**How to complete this task:**
Determine the number of lines below that contain "none". Write nothing but that number.

**Data provided:**
+---+
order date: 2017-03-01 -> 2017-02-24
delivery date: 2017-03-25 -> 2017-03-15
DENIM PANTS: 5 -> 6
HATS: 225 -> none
+---+
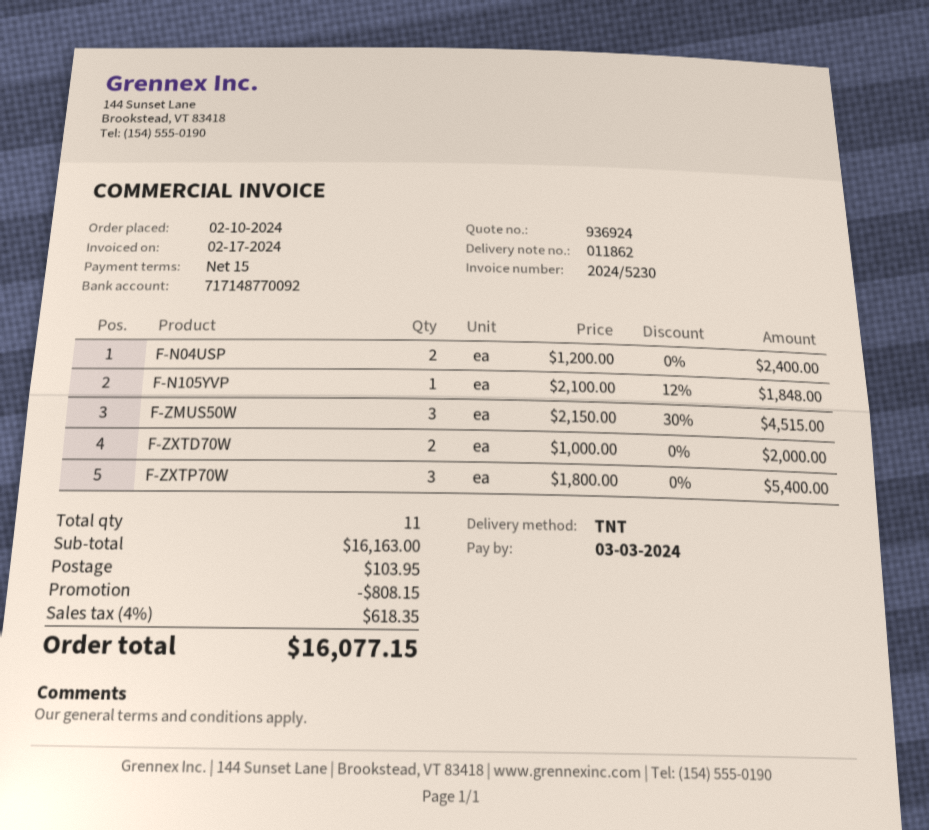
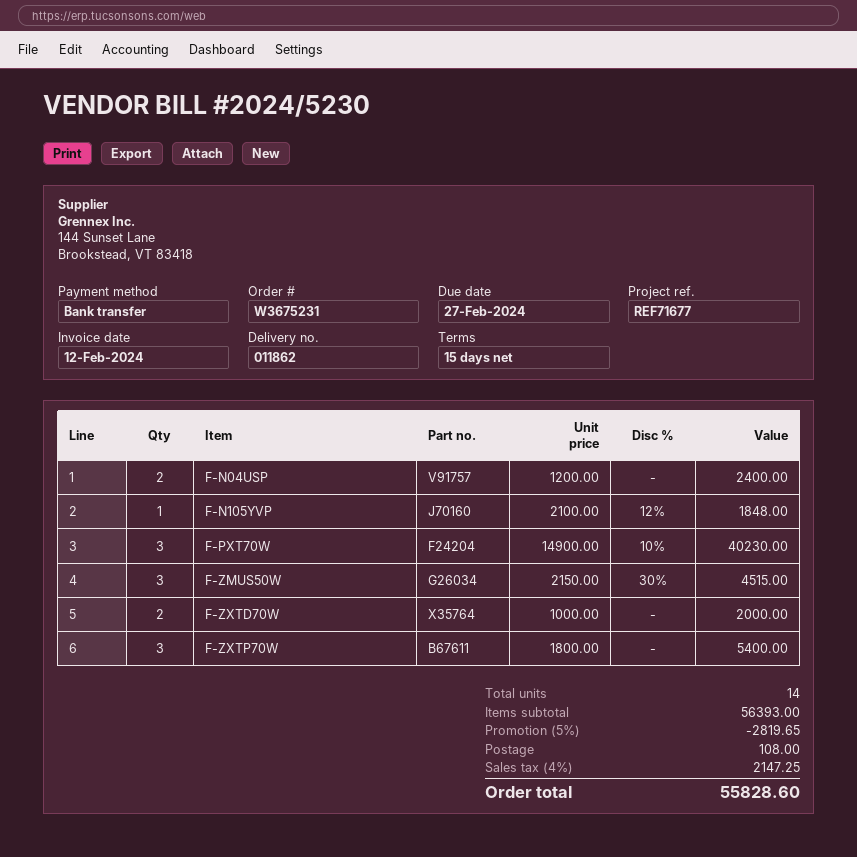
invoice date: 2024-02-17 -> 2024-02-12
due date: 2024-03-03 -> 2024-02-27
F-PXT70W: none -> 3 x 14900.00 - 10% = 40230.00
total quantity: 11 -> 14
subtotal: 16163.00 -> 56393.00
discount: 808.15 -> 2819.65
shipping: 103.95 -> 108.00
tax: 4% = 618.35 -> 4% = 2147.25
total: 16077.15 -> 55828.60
+---+
**Solution to this task:**
2